I'm glad you brought this up. I feel very educated now. I don't think I could do the Braziian but am interested in a bikini wax. I didn't read how long they last (do you have to repeat during the season?) I'm interested in how it turns out for you.

Angel said...

Sally... I also want a tatoo in a hidden place. LOL. But the waxing is for me. I like the look and hate the shaving every day. This is supposed to last about 3 weeks if done right.

Ginger... I think I might start with the bikini wax first we shall see. I'll let you know what I discover.

Terry said...

Sign me up!! I would love to get rid of those unsightly unwanted hairs.... The pain scares me!! I have done the Bikini wax and while it is a bit ummmmmmmm " oh *s*#t" painful instantaneously, the outcome was well worth it in the long run.... Just dont think I could do the Braz.......

Angel said...

You know.... somehow I kind of known you would be on the same page with me GF. Two peas in a pod we are. That would be a weird thing to do with a friend huh? LMAO. I'll let you know what I plan to do.

Rick said...

Maybe you should just ask your neighbor who mows her lawn next time you go to one of her pampered chef parties.

Wink, wink, nudge, nudge.

AtHomeDaddy said...

Yeah.

Rick has a guy that mows his lawn.


Oh wait you meant.....


Never mind.

Terry said...

LOL, I do manicures with friends, but the Braz Wax, hmmmmmm? Who would be the designated driver??

Angel said...

Rick... um... okay. hee hee. (do I see a split personality here? lmao)

Chevy1968... looks at your comment then ricks then yours then ricks. Confused. Yeah.... wrong lawn babe! hee hee.

Terry... I just don't see it as an activity friends do together. Nails and facials or even going to the club to workout but not a Brazilian wax. Egad!

I still need to find someone who will drive my tipsy arse to the salon. I'm calling one today to see if they only do bikini wax and go from there.

Who'da thunk that a post about smoothing out a cha-cha would warrant the most comments ever!? hahahahahaha

Rick said...

Chevy1968 is one one of AtHomeDaddys alter egos.
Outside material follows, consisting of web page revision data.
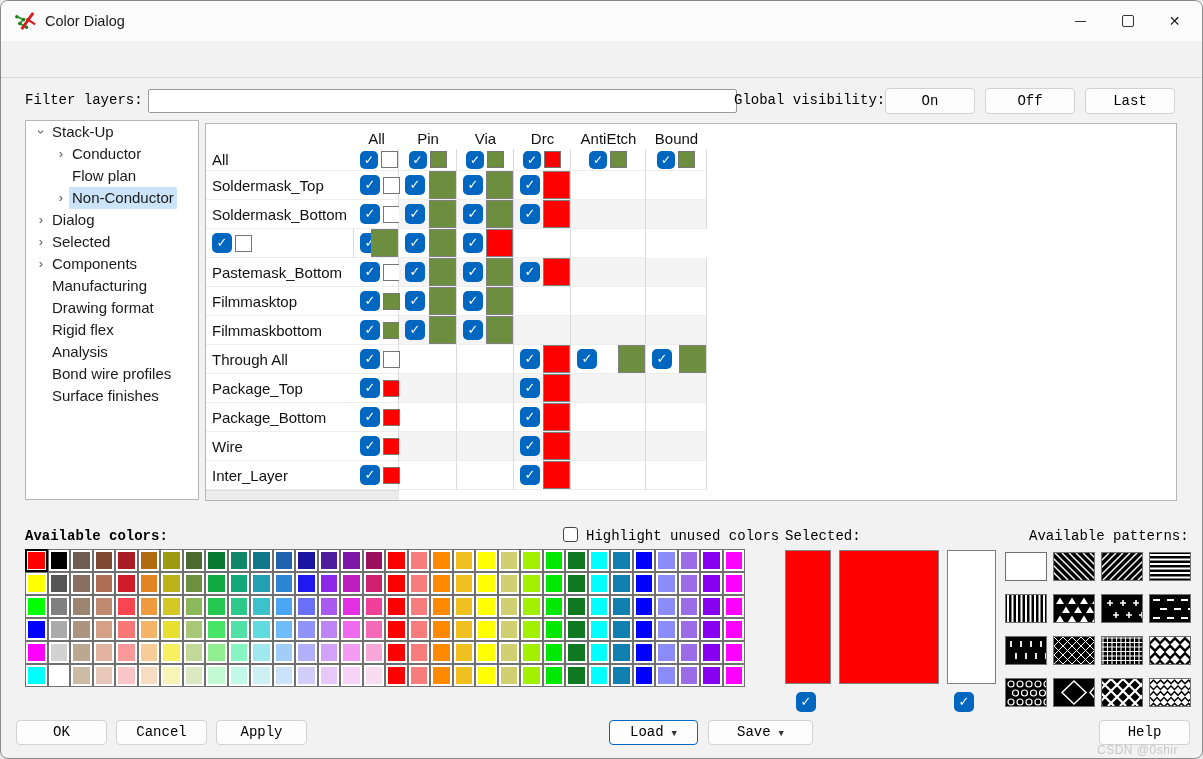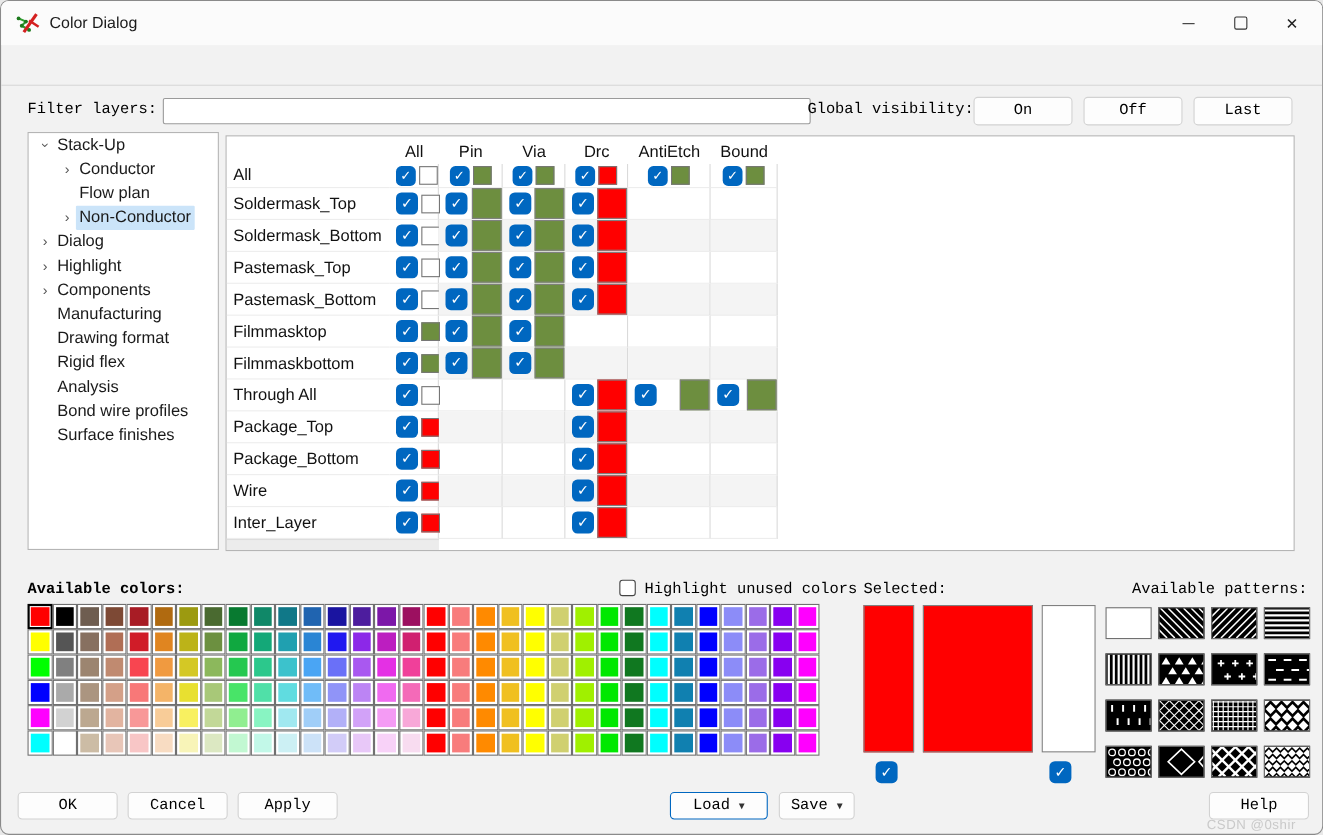--- a/index.html
+++ b/index.html
@@ -138,7 +138,7 @@
       </div>
       <div class="tree-item">
         <span class="chev" style="left: 8px;">›</span>
-        <span class="tree-label" style="left: 23px;">Highlight</span>
+        <span class="tree-label" style="left: 23px;">Selected</span>
       </div>
       <div class="tree-item">
         <span class="chev" style="left: 8px;">›</span>

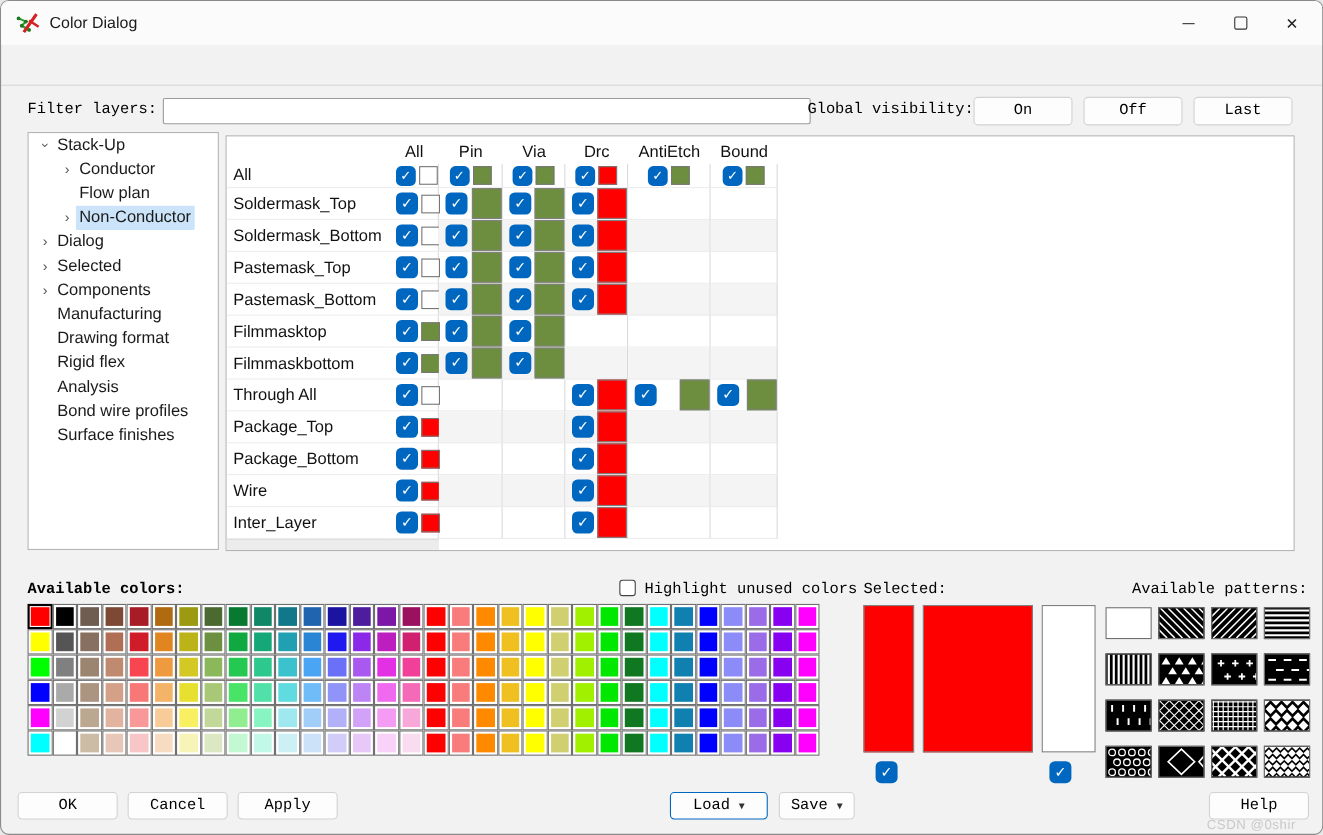--- a/index.html
+++ b/index.html
@@ -282,9 +282,6 @@
         <div class="tc filler"></div>
       </div>
       <div class="t-row t-datarow">
-        <div class="tc gl0">
-          <span class="row-label">Pastemask_Top</span>
-        </div>
         <div class="tc gl">
           <span class="pairL">
             <span class="cb">✓</span>

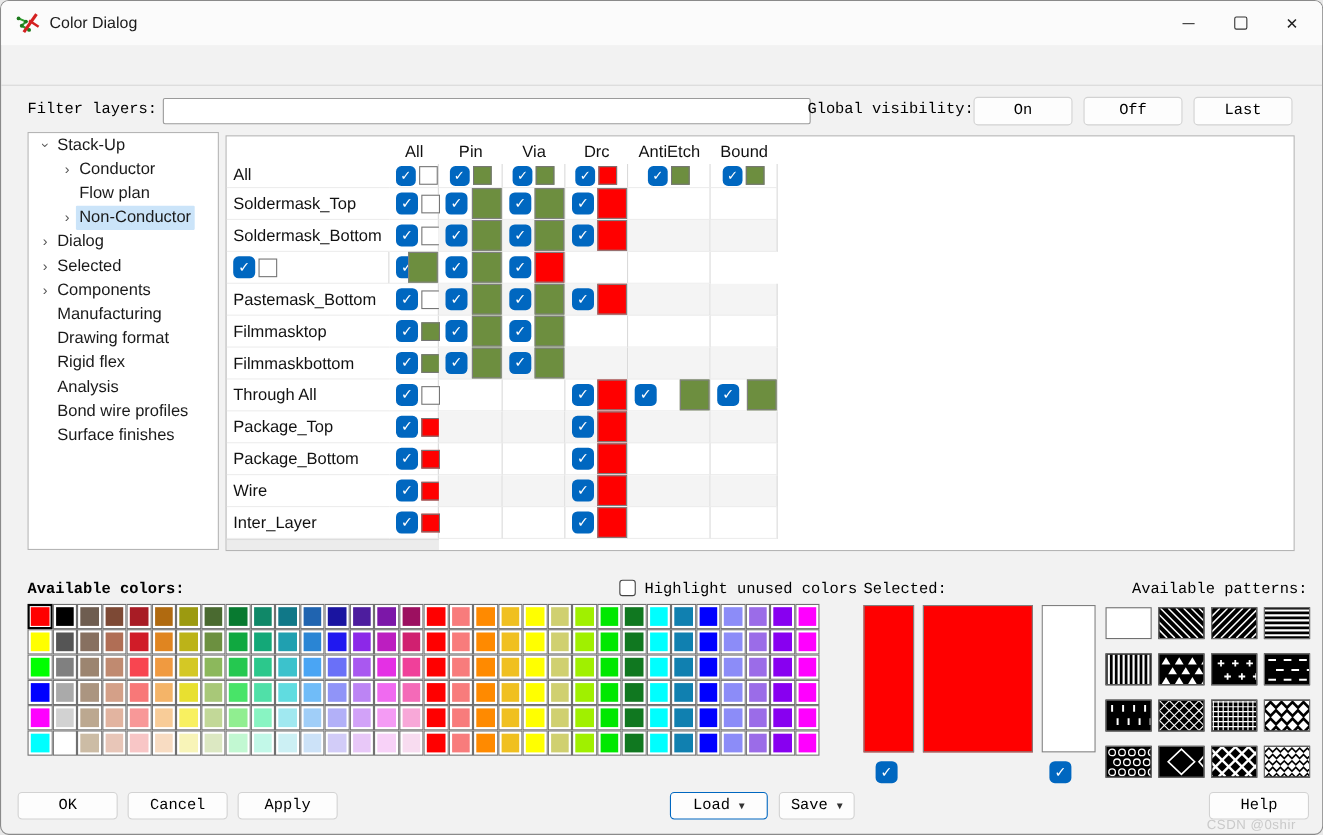--- a/index.html
+++ b/index.html
@@ -1403,7 +1403,7 @@
   <div class="btn" style="left:115px;width:91px;">Cancel</div>
   <div class="btn" style="left:215px;width:91px;">Apply</div>
   <div class="btn focus" style="left:608px;width:89px;"><span>Load</span><span class="caret">▼</span></div>
-  <div class="btn" style="left:707px;width:69px;"><span>Save</span><span class="caret">▼</span></div>
+  <div class="btn" style="left:707px;width:105px;"><span>Save</span><span class="caret">▼</span></div>
   <div class="btn" style="left:1098px;width:91px;">Help</div>
   <div class="watermark">CSDN @0shir</div>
And I don't get the split personality reference. Maybe another beer will help.

Angel said...

Rick... so it is. I'm so confused by all you people with your alter egos and such. *head spinning*

The split personality was an error due to the Chevy... blah blah now I feel stupid. LOL.

Okay, to answer your original post. Ummmm nahhh.... she doesn't mow her lawn all that well and isn't THAT big on appearances (walked out her front door in her navy blue robe this morning. eeeek and ewwwwww.) So I think I'll leave the beauty stuff to the ladies in the industry. I'm getting my hair cut today and will inquire there.

But I did get a HUGE chuckle from the lawn mowing reference. hee hee. My lawn doesn't need THAT much tending. hee hee.